What the exercise asks: From the line containing "These surgical lights" down to the line containing "Imported Osram LED" in the records below, reproduce every line exactly, ends included, and omit all others.

Records provided:
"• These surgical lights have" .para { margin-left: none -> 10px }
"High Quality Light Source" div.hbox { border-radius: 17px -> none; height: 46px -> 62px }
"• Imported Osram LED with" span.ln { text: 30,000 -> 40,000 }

--

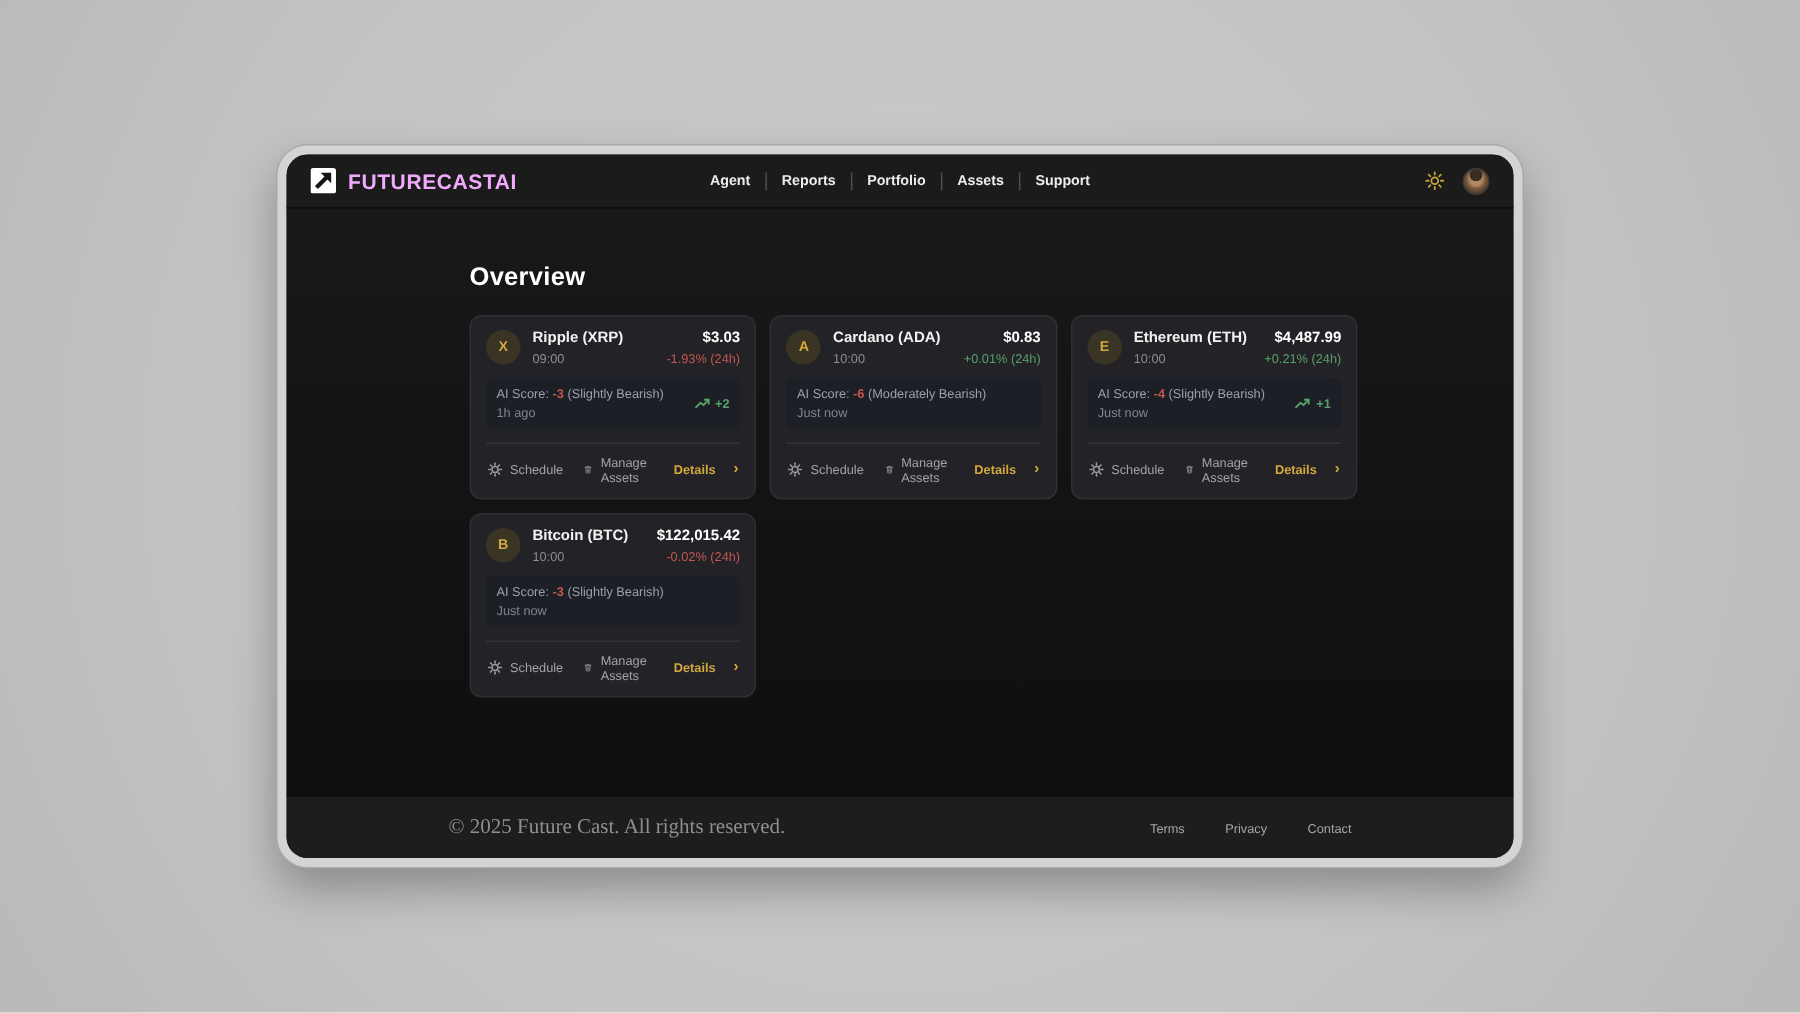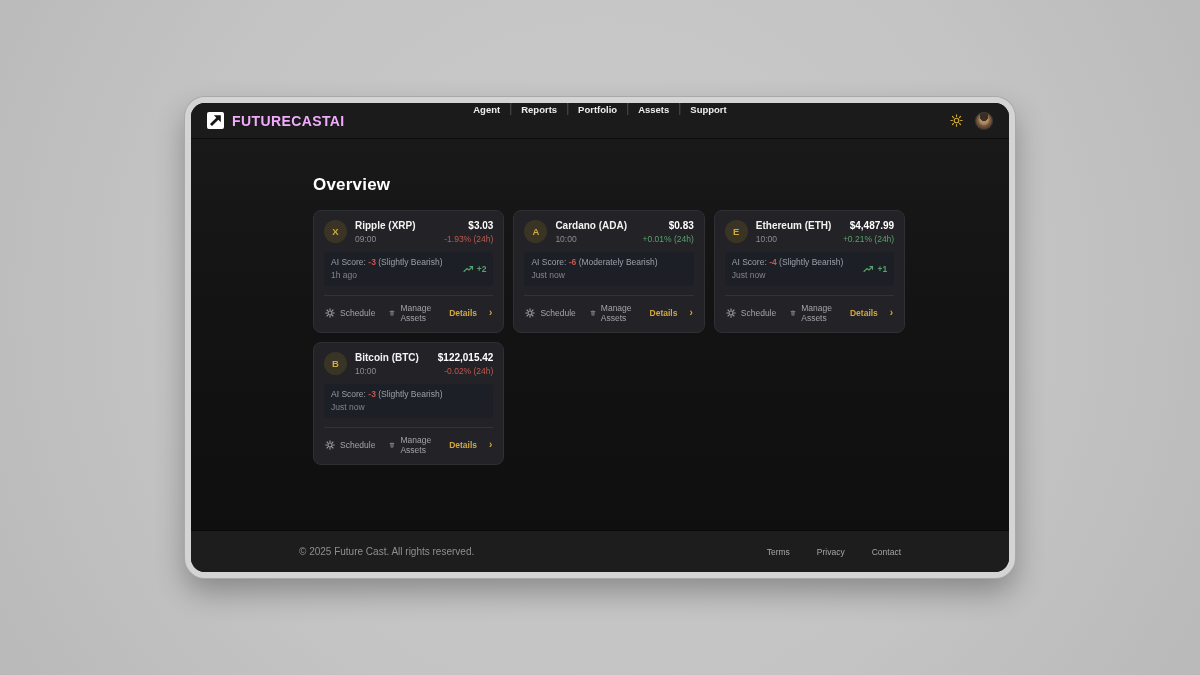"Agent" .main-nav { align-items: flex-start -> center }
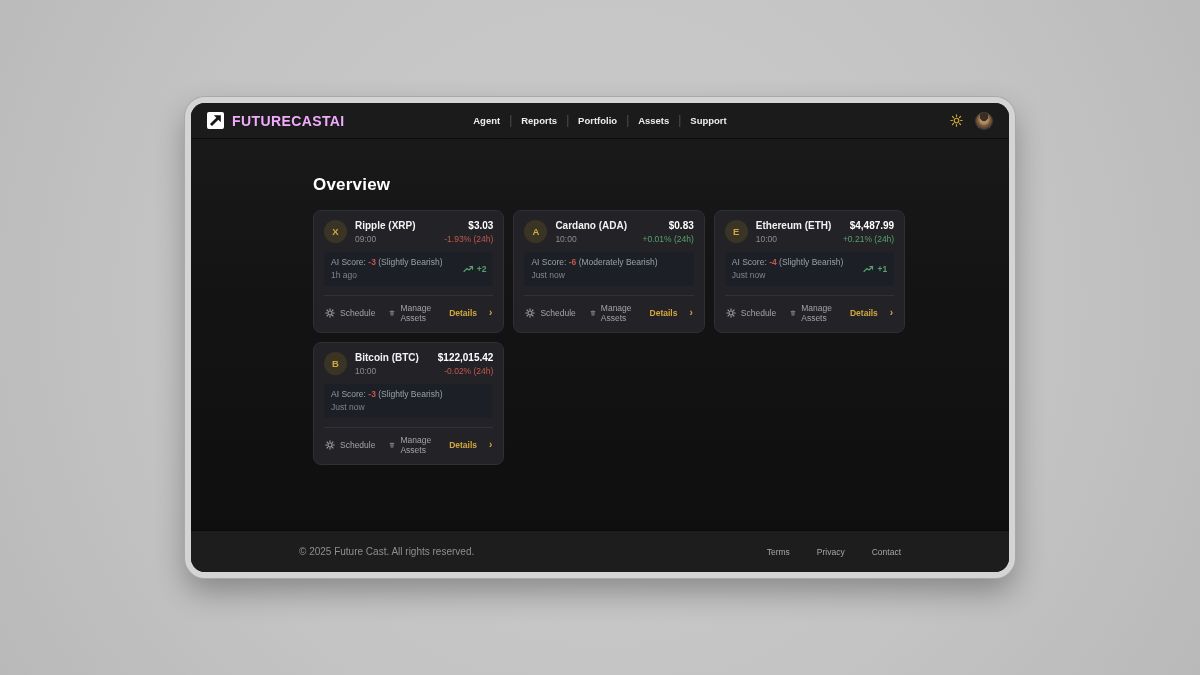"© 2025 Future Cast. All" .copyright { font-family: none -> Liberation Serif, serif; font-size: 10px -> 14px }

--

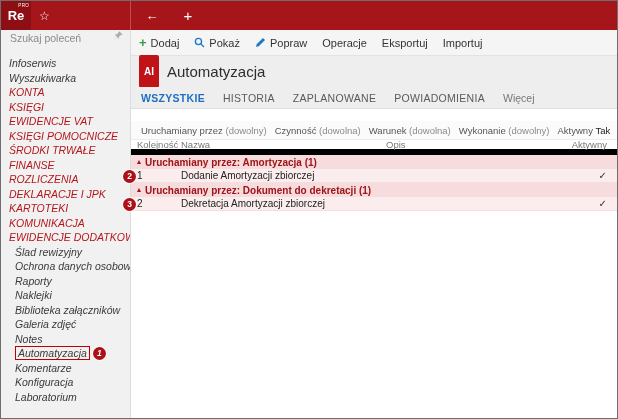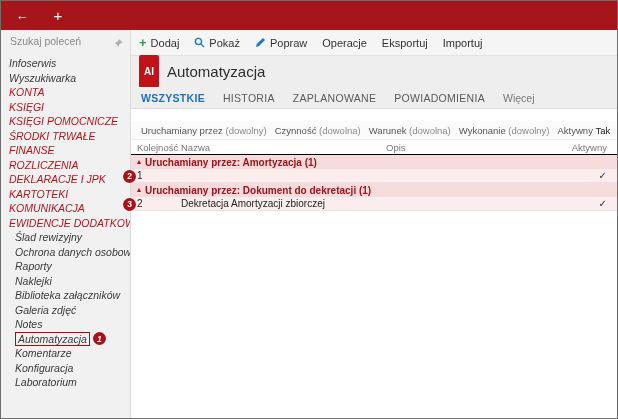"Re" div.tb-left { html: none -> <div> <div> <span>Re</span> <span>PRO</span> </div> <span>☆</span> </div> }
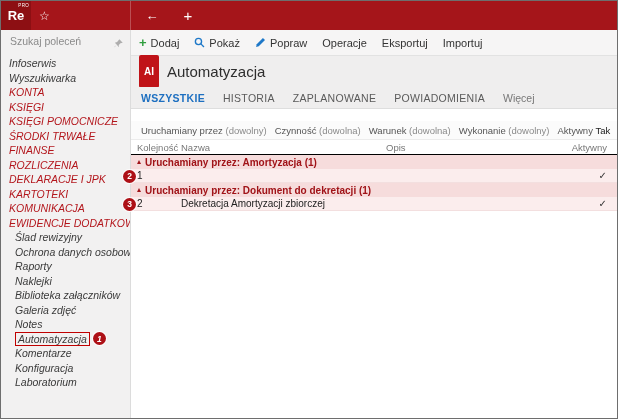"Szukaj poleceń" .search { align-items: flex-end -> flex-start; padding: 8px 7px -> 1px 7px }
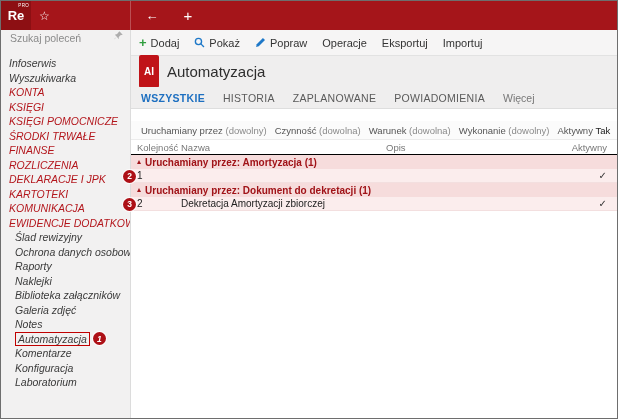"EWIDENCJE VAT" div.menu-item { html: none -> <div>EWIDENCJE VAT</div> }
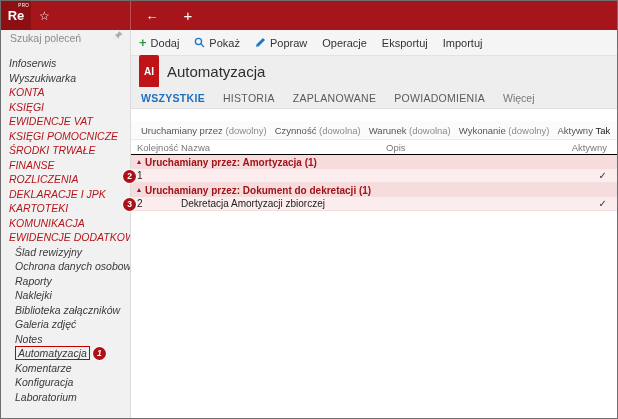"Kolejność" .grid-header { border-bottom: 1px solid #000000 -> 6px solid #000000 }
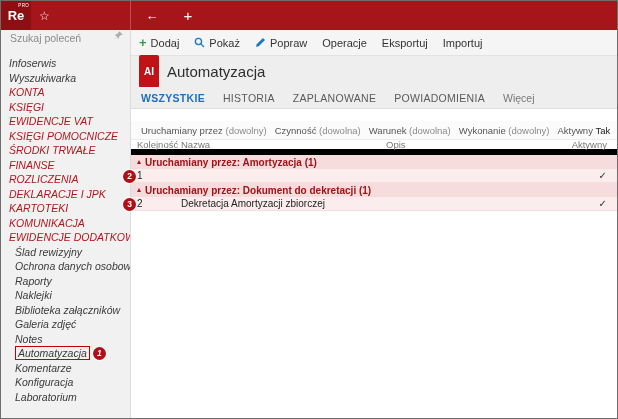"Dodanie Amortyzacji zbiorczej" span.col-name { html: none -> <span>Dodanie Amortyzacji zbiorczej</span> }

The completed task:
"• These surgical lights have" .para { margin-left: none -> 10px }
"High Quality Light Source" div.hbox { border-radius: 17px -> none; height: 46px -> 62px }
"• Imported Osram LED with" span.ln { text: 30,000 -> 40,000 }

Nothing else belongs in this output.